In announcing “I’ve never quite trusted films about film”, Ross Lipman begins Notfilm—his film about a film, specifically the 1965 Samuel Beckett short film called Film—with a relatively neurotic self-assessment. “Art shouldn’t be about art. It should be about life, and it should speak about life,” he continues, before quickly pushing back: “or so I told myself, as if they were somehow distinguishable.” Choosing to open on this specific observation—more personal than analytical—establishes the documentary (or “Kino-essay”, as Lipman describes it) as both an exploration of Beckett’s Film and the processes and visions that inform making such a work; as well as the implications of making the work we go on to see.
Film remains Beckett’s only screenplay, and has frequently been read as one of the more divisive works from a writer with an already divisive oeuvre. On one hand, Beckett’s work was lauded by academics like Deleuze, who called it “the Greatest Irish film”, while others castigated it as bloated and non-sensical, including Buster Keaton, Beckett’s lead. The interactions with Keaton are central to Lipman’s analysis, as we’re shown two stringently different artists clashing in their views of how films should be made, with Beckett’s approach consistently in contrast with the more traditional one of Keaton. Conversations are lifted from rehearsals and placed in the final scenes, and in documenting this process Lipman navigates a unique tension between two artists who had irreconcilable views of filmmaking—yet as we watch, the two end up making Film together, despite the particularities of Beckett’s vision frequently frustrating Keaton.
Choosing to make this “Kino-essay” is a choice by Lipman that pays off throughout. On one level, Notfilm could have played out as a more standard documentary focused on the anger and tensions that was occurring off-screen between the crew, the media, and critics. Instead, Lipman’s focus is how these tensions played out on screen, and the result is far more rewarding—one that manages to pry into the nature of collaboration and conflict. As well as excerpts of the final product, Notfilm fills itself with shots of rehearsals, unused takes, and other parts of the process, and in these Lipman frequently interjects with his calm yet cuttingly insightful narration, effectively managing the consistency of the work as a “Kino-essay”.

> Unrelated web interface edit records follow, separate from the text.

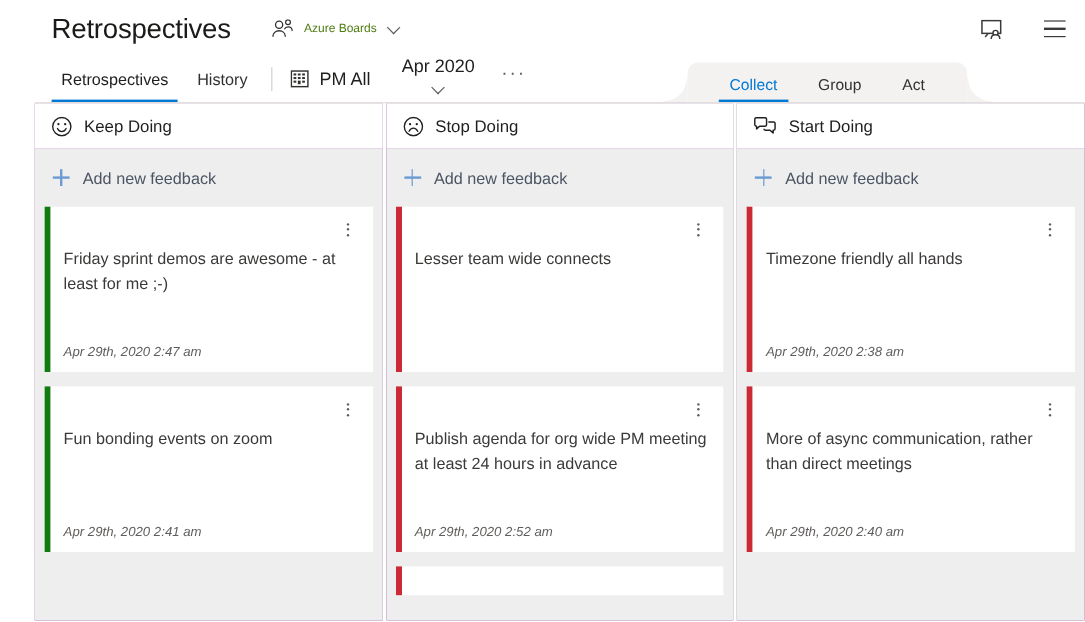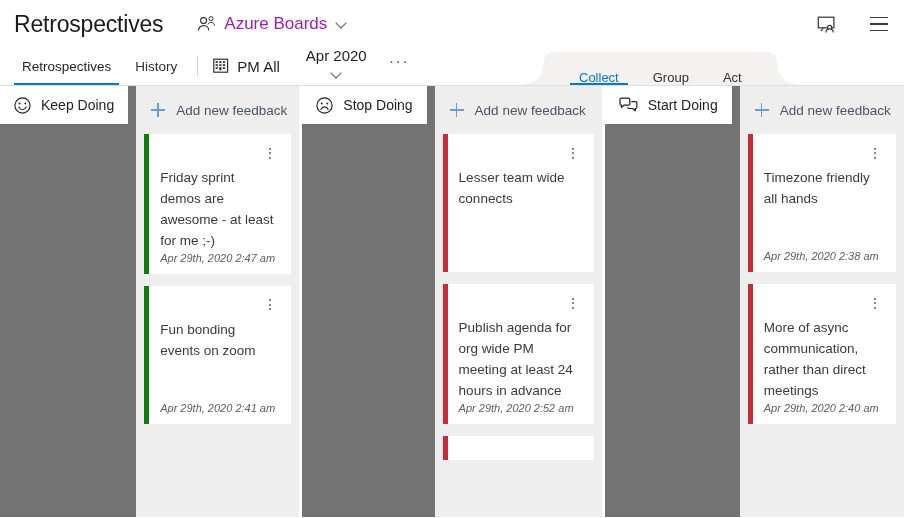--- a/index.html
+++ b/index.html
@@ -21,6 +21,7 @@
     height: 518px;
     background: #ffffff;
     overflow: hidden;
+    padding-left: 29px;
   }
 
   

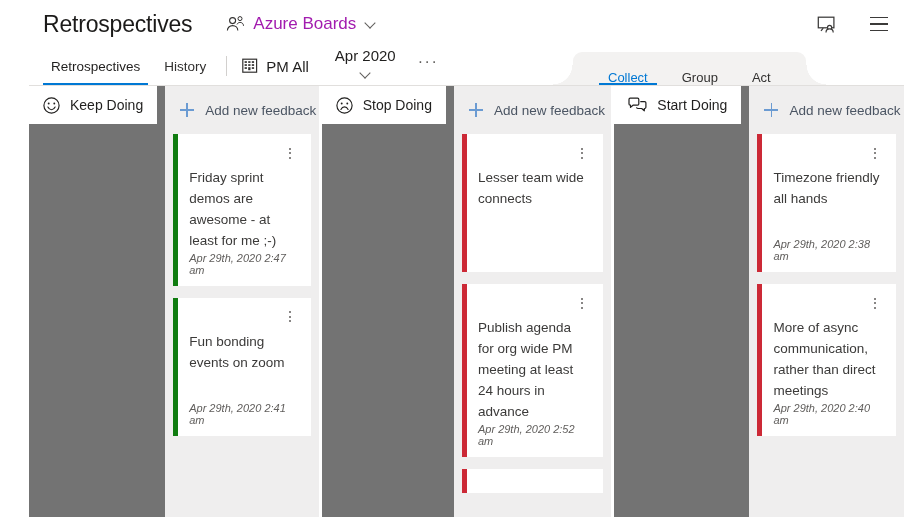--- a/index.html
+++ b/index.html
@@ -54,8 +54,8 @@
   }
 
   .team-picker .label {
-    font-size: 17px;
-    color: #a21caf;
+    font-size: 10px;
+    color: #4d7c0f;
     white-space: nowrap;
   }
 

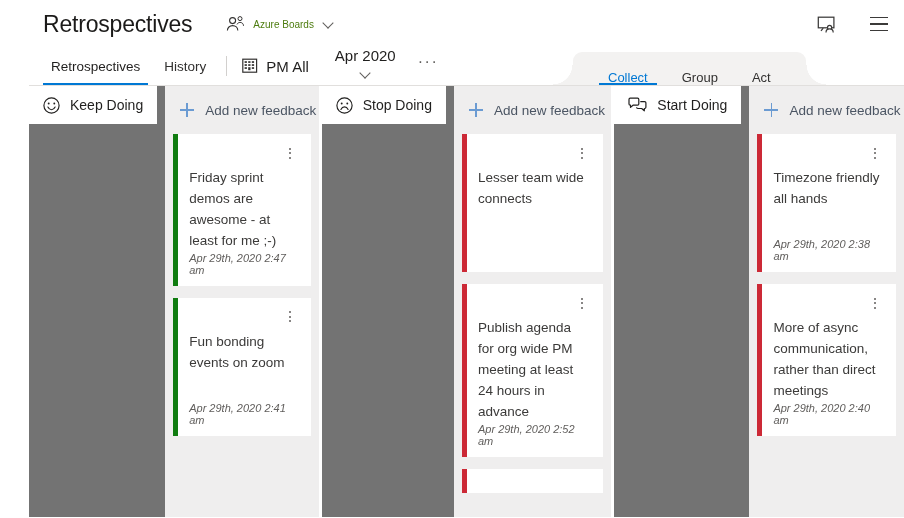--- a/index.html
+++ b/index.html
@@ -238,7 +238,7 @@
     position: relative;
     height: 22px;
     display: flex;
-    align-items: flex-end;
+    align-items: flex-start;
     padding: 0 17px;
     font-size: 13px;
     color: #323130;

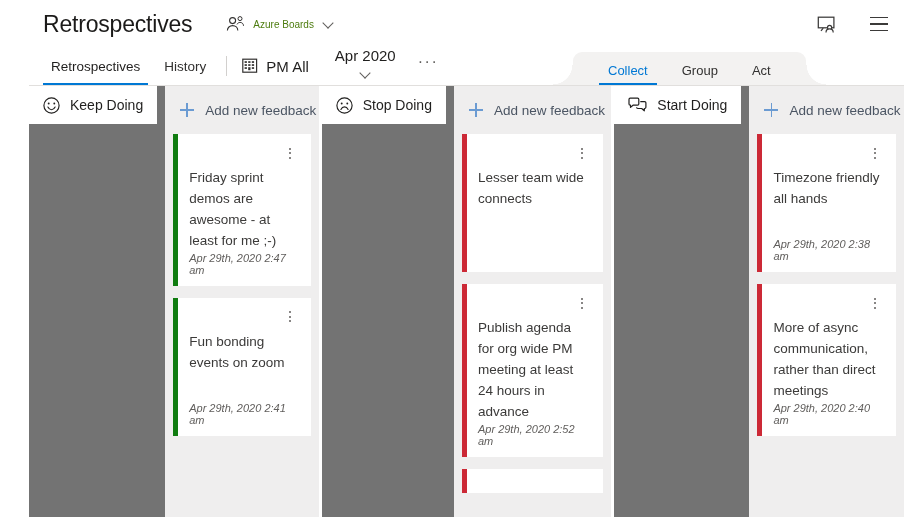--- a/index.html
+++ b/index.html
@@ -268,10 +268,9 @@
   .column {
     flex: 1 1 0;
     display: flex;
-    flex-direction: row;
+    flex-direction: column;
     min-width: 0;
-    background: #737373;
-    gap: 8px;
+    background: #701a75;
   }
 
   .col-head {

The nuance in Lipman’s work is refreshing, in that he never tries to argue that Film is a masterpiece, instead making a case for the extensive relevance of the work. He maintains that Beckett was a genius, whilst throwing that thesis against the backdrop of the director’s immense inexperience in a filmic medium, tracing how the interplay between these facets resulted in “a flawed work that speaks to more than its surface”. His admission is that Film is a flawed work, but one that represents a palpably ambitious and testing time for both Beckett and Keaton. Lipman is simultaneously able to analyse the work itself and use it as a mid-point between two individuals, reflecting on the respect positions they inhabited in society at the time.
With the same black-and-white colour scheme and 4:3 aspect ratio throughout, there’s a strong sense of aesthetic coherency throughout Notfilm. This isn’t a short work at over two hours, and there’s a certain cinematic patience in the time and space in which Lipman’s analysis evolves. This final product emerges as a thorough and insightful reflection on artistic difference, the complexities of different mediums, and the ability of a work to be chaotic, messy, a failure, and brilliant. Stripped back and faithful to fulfilling this idea of a “Kino-essay”, Lipman’s work is a visual dissection of the process of filmmaking, and a comprehensive look at a very specific period of Beckett and Keaton’s careers. For those with a strong interest in either individual as well as those familiar with Lipman’s previous work, Notfilm is a slow, intricate and deeply worthwhile look at Beckett’s incredibly short screenwriting career.